The Hinrich Foundation Trade Podcast

Special Ep. - Why rare earths are a critical test of redrawing supply chains

Host: AFPC | Guest: Naoise McDonagh

In this special edition of Current Accounts, the Hinrich Foundation’s podcast on global trade, the Association of Foreign Press Correspondents-USA sits down with Naoise McDonagh, Senior Lecturer, Edith Cowan University, to unpack the crucial role of rare earth minerals in the global economy.  

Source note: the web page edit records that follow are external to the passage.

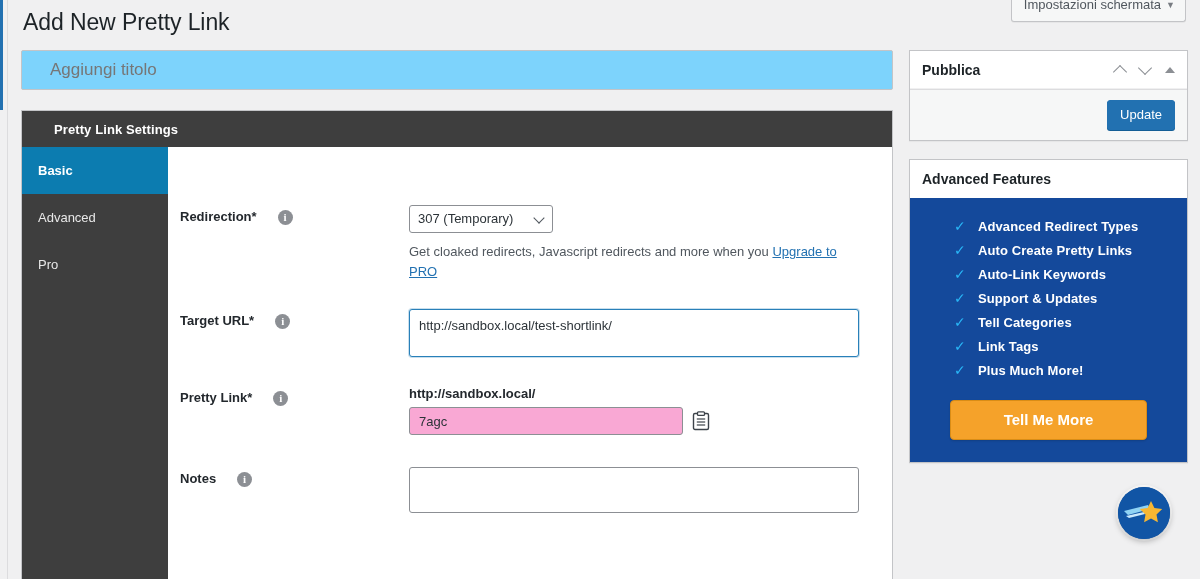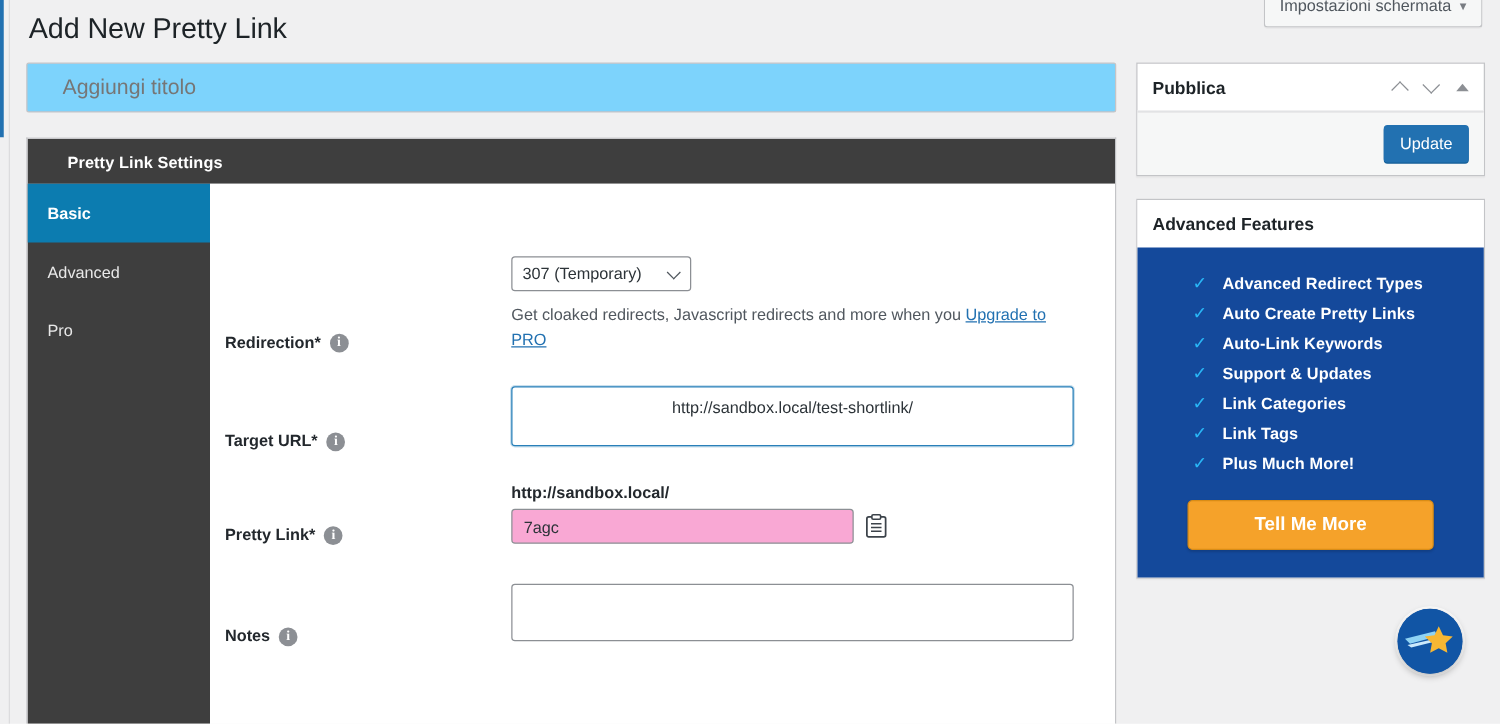--- a/index.html
+++ b/index.html
@@ -153,22 +153,22 @@
     display: flex;
     padding: 0 16px 0 12px;
   }
   .field-label {
     width: 229px;
     flex: 0 0 229px;
     font-size: 13px;
     font-weight: bold;
     color: #23282d;
     display: flex;
-    align-items: flex-end;
-    gap: 7px;
+    align-items: flex-start;
+    gap: 21px;
     padding-top: 4px;
   }
   .info-icon {
     display: inline-block;
     width: 15px; height: 15px;
     border-radius: 50%;
     background: #8c8f94;
     color: #fff;
     font-size: 11px;
     font-weight: bold;
@@ -240,21 +240,20 @@
     border-radius: 3px;
     background: #fff;
     font-family: inherit;
     font-size: 13px;
     color: #2c3338;
     padding: 7px 9px;
     resize: none;
     outline: none;
     line-height: 1.4;
     box-shadow: 0 0 0 1px rgba(41,128,185,.25);
-    text-align: center;
   }
   .notes-textarea {
     width: 450px;
     height: 46px;
     border: 1px solid #8c8f94;
     border-radius: 3px;
     background: #fff;
     font-family: inherit;
     font-size: 13px;
     color: #2c3338;
@@ -560,21 +559,21 @@
           <li>
             <span class="check">✓</span>
             <span>Auto-Link Keywords</span>
           </li>
           <li>
             <span class="check">✓</span>
             <span>Support &amp; Updates</span>
           </li>
           <li>
             <span class="check">✓</span>
-            <span>Link Categories</span>
+            <span>Tell Categories</span>
           </li>
           <li>
             <span class="check">✓</span>
             <span>Link Tags</span>
           </li>
           <li>
             <span class="check">✓</span>
             <span>Plus Much More!</span>
           </li>
         </ul>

Rare earths are vital for advanced manufacturing, powering industries like electric vehicles, defence, and robotics. China dominates their supply, controlling 90% of processed rare earths, which gives it significant geopolitical leverage. Rare earths are classified as critical minerals due to their strategic importance and supply chain vulnerabilities. While countries like the US and Australia are seeking alternatives, China's processing monopoly and price volatility complicate efforts. Australia, with projects like Lynas, aims to reduce dependency, but global demand, especially from China, poses ongoing challenges. McDonagh concludes that the rare earth market is shifting towards strategic, state-backed production partnerships, particularly with allied nations. 

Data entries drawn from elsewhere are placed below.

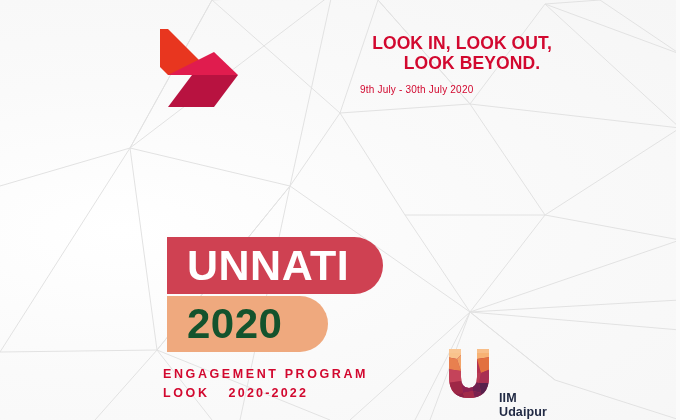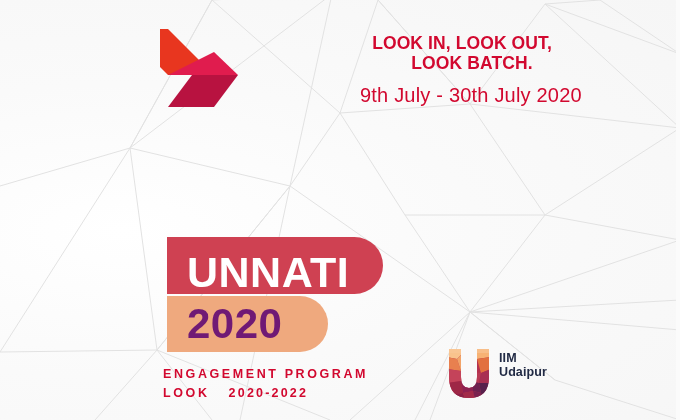--- a/index.html
+++ b/index.html
@@ -43,55 +43,55 @@
     line-height:20px;
     letter-spacing:0.1px;
     white-space:nowrap;
     text-align:center;
   }
   .headline .l1{display:block;margin-left:-8px;}
   .headline .l2{display:block;margin-left:12px;}
   #event-dates{
     margin-top:11px;
     color:#d2082f;
-    font-size:20px;
+    font-size:10px;
     font-weight:normal;
     letter-spacing:0.2px;
     white-space:nowrap;
     text-align:left;
     margin-left:-6px;
   }
 
   
   #title-bar-unnati{
     position:absolute;
     left:167px;top:237px;
     width:216px;height:57px;
     background:#cf4152;
     border-radius:0 29px 29px 0;
-    display:flex;align-items:flex-end;
+    display:flex;align-items:center;
   }
   #title-bar-unnati .bar-text{
     color:#ffffff;
     font-size:43px;
     font-weight:bold;
     letter-spacing:0.5px;
     margin-left:20px;
     line-height:1;
   }
   #title-bar-year{
     position:absolute;
     left:167px;top:296px;
     width:161px;height:56px;
     background:#efa97e;
     border-radius:0 28px 28px 0;
     display:flex;align-items:center;
   }
   #title-bar-year .bar-text{
-    color:#701a75;
+    color:#14532d;
     font-size:42px;
     font-weight:bold;
     letter-spacing:0.5px;
     margin-left:20px;
     line-height:1;
   }
 
   
   #subtitle-block{
     position:absolute;
@@ -117,21 +117,21 @@
   #iim-u-mark{width:44px;height:52px;display:block;}
   #iim-wordmark{
     margin-left:8px;
     margin-top:4px;
     color:#222b45;
     font-weight:bold;
     font-size:12.5px;
     line-height:14px;
     letter-spacing:0.1px;
   }
-  #iim-wordmark .w1{display:block;}
+  #iim-wordmark .w1{display:block;margin-top:40px;}
   #iim-wordmark .w2{display:block;}
 </style>
 </head>
 <body>
 
 <div id="poster">
 
   <svg id="netlines" viewBox="0 0 680 420" xmlns="http://www.w3.org/2000/svg">
     <g stroke="#e2e2e2" stroke-width="1" fill="none" shape-rendering="geometricPrecision">
       <path d="M130,148 L212,0"></path>
@@ -185,21 +185,21 @@
   <svg id="arrow-mark" viewBox="0 0 84 84" xmlns="http://www.w3.org/2000/svg">
     <polygon points="10,2 10,48 56,48" fill="#e8361f"></polygon>
     <polygon points="10,48 56,48 80,48 56,25" fill="#e01c4e"></polygon>
     <polygon points="10,80 56,80 80,48 34,48" fill="#b81240"></polygon>
     <polygon points="2,2 10,2 10,48 2,40" fill="#e8361f"></polygon>
   </svg>
 
   <div id="headline-block">
     <div class="headline">
       <span class="l1">LOOK IN, LOOK OUT,</span>
-      <span class="l2">LOOK BATCH.</span>
+      <span class="l2">LOOK BEYOND.</span>
     </div>
     <div id="event-dates">9th July - 30th July 2020</div>
   </div>
 
   <div id="title-bar-unnati">
     <span class="bar-text">UNNATI</span>
   </div>
 
   <div id="title-bar-year">
     <span class="bar-text">2020</span>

Tune into this podcast as Naoise McDonagh, Senior Lecturer, Edith Cowan University, joins the Association of Foreign Press Correspondents-USA to break down the crucial role of rare earth minerals and how Australia is laying the grounds to position itself as an alternative supplier of China in rare earth elements. The podcast follows up on McDonagh’s recent paper for the Hinrich Foundation, “Australia’s rare earths lie between economic security and liberal markets.”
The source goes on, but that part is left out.